*BRIEF*.
Go through the data and say how many lines include the string "required"; return only the figure.

*DATA SECTION*.
##########
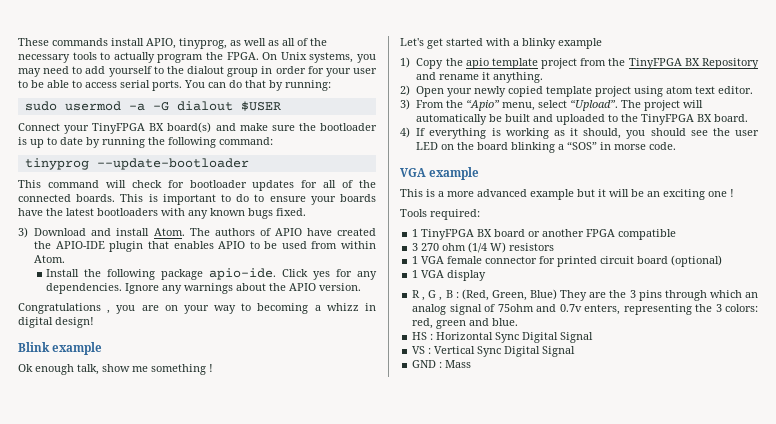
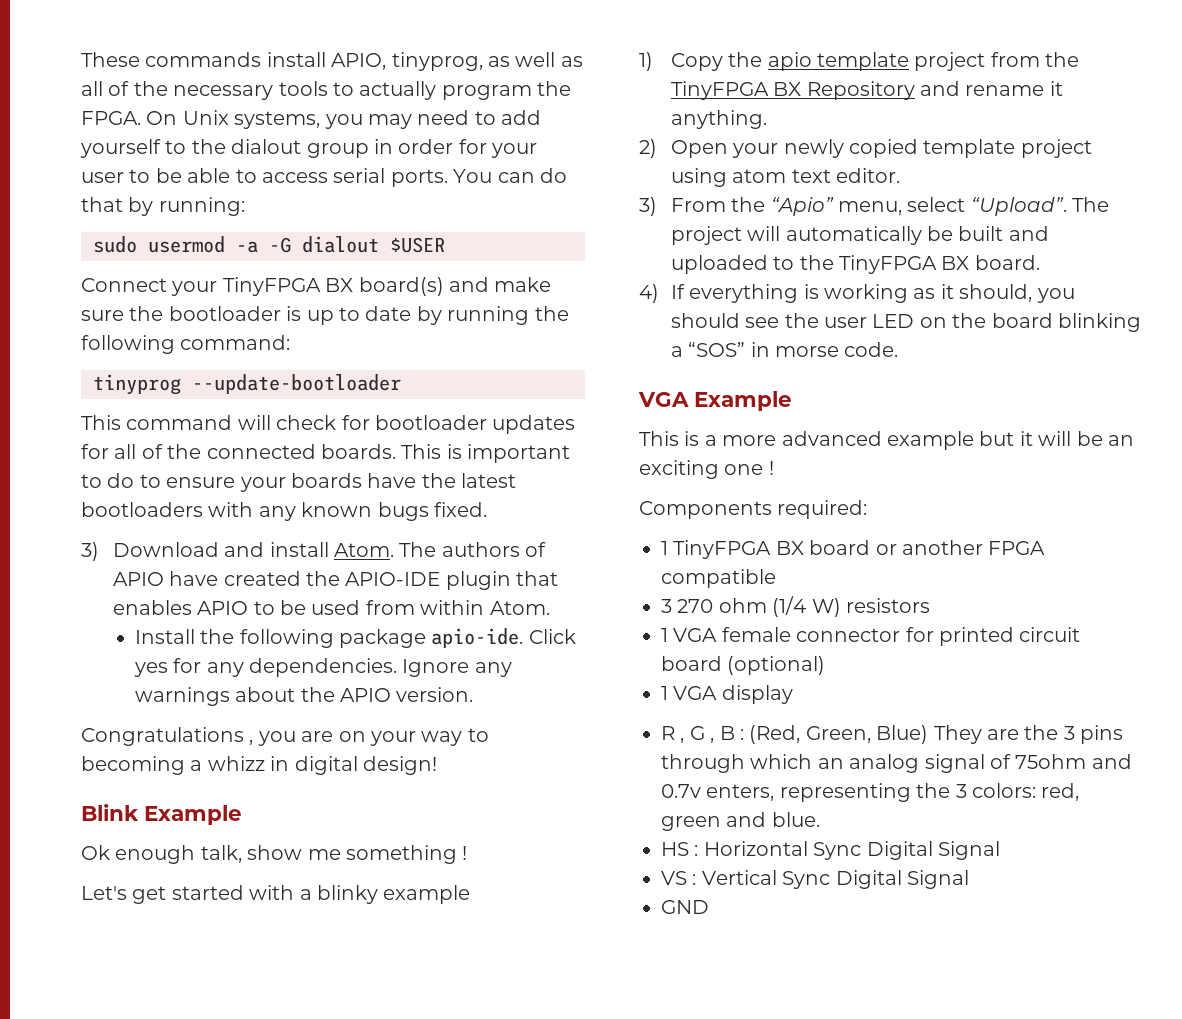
- Blink example
+ Blink Example
- VGA example
+ VGA Example
- Tools required:
+ Components required:
- GND : Mass
+ GND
##########
*EXERCISE OUTPUT*.
2